Deux typologies de visites différentes

Les recherches du mémoire « Les visites guidées classiques et insolites sur le territoire parisien » différencient deux typologies de visites : la visite classique et la visite insolite. L’étude s’appuie sur l’analyse de la perception des visites guidées classiques et insolites à partir d’un panel de 100 visiteurs interrogés après leurs expériences.

La visite classique est perçue comme un moyen d’acquérir un apport culturel structuré, avec un discours érudit et un contenu historique approfondi. Elle est particulièrement choisie par ceux qui découvrent un lieu pour la première fois et recherchent des connaissances transmises de manière académique. Le guide joue un rôle central en tant qu’intermédiaire entre le site et les visiteurs, qui restent spectateurs sans réelle interaction.

À l’inverse, la visite insolite se distingue par un discours original et immersif, mettant en avant des anecdotes atypiques et des récits décalés. Les visiteurs apprécient particulièrement la mise en scène et les éléments interactifs, qui les transforment en acteurs de leur découverte. Le choix du lieu est également déterminant : il peut s’agir d’endroits méconnus, de passages privés ou encore d’espaces touristiques revisités sous un angle différent. Cette approche vise à créer une expérience engageante et hors des sentiers battus, en mettant l’accent sur des formes narratives innovantes et des formats ludiques.
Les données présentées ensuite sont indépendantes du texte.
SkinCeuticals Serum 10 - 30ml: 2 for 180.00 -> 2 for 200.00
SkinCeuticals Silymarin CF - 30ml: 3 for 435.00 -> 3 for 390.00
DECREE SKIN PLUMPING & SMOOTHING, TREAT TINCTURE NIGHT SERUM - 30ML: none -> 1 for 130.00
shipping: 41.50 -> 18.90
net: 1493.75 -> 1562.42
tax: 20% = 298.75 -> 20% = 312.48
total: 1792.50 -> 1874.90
A partir de ces deux définitions, nous relevons dans un premier temps que les visites classiques ont un potentiel d’expérience réduit par rapport aux visites dîtes insolites. Néanmoins dans cet article nous allons aborder le thème de la visite d’un point de vue général, bien que les exemples utilisés se rapprocheront plus de la catégorie de la visite insolite.
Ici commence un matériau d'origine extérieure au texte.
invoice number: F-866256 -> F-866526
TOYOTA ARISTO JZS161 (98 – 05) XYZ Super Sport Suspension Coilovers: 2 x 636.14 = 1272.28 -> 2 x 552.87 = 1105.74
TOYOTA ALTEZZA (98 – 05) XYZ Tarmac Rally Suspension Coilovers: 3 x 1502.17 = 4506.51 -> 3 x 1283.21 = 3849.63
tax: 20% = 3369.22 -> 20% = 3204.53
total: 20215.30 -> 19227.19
Les différentes typologies de tours

Dans le cadre d’une visite culturelle et touristique, il existe différentes manières de réaliser des tours en groupe, en voici une liste non exhaustive : 

  • Le tourisme culturel et patrimonial : musées, sites historiques, monuments, sites archéologiques
  • Le tourisme urbain : tours à pied (Walkings Tours) et de dégustation (Street Food)
  • Les tours véhiculés : Golf car, taxis, Segways, e-bikes, vélos, tuks-tuks, bus Hop-on Hop-off
  • Le tourisme gastronomique et vinicole : tours de dégustation, visites de producteurs, expériences interactives
  • Le tourisme nature : trekking, observation de la faune, croisières thématiques, visites géologiques
  • Le tourisme artisanal et d’entreprise : visites d’usines, visites d’ateliers, studios de cinéma

Créer une expérience réussie

Les attentes du client

Afin de créer la meilleure expérience possible, il faut dans un premier temps s’assurer que les attentes de bases soient comprises et respectées. Elles représentent les attentes fonctionnelles du service. Sans elles, la prestation ne pourrait pas avoir lieu. Dans le cadre d’un tour, voici les attentes de base :

  • La facilité de réservation
  • La sécurité
  • Le confort
  • L’accessibilité (son, espace)
  • Le discours clair
  • La ponctualité et respect du programme

Le potentiel expérientiel de la visite

Joseph Pine et Gilmore sont les précurseurs de l’expérience client, ils ont défini 4 piliers qui permettent de créer une expérience réussie. Le service doit respecter les 4 E, en étant divertissant, éducatif, esthétique et immersif (escapist).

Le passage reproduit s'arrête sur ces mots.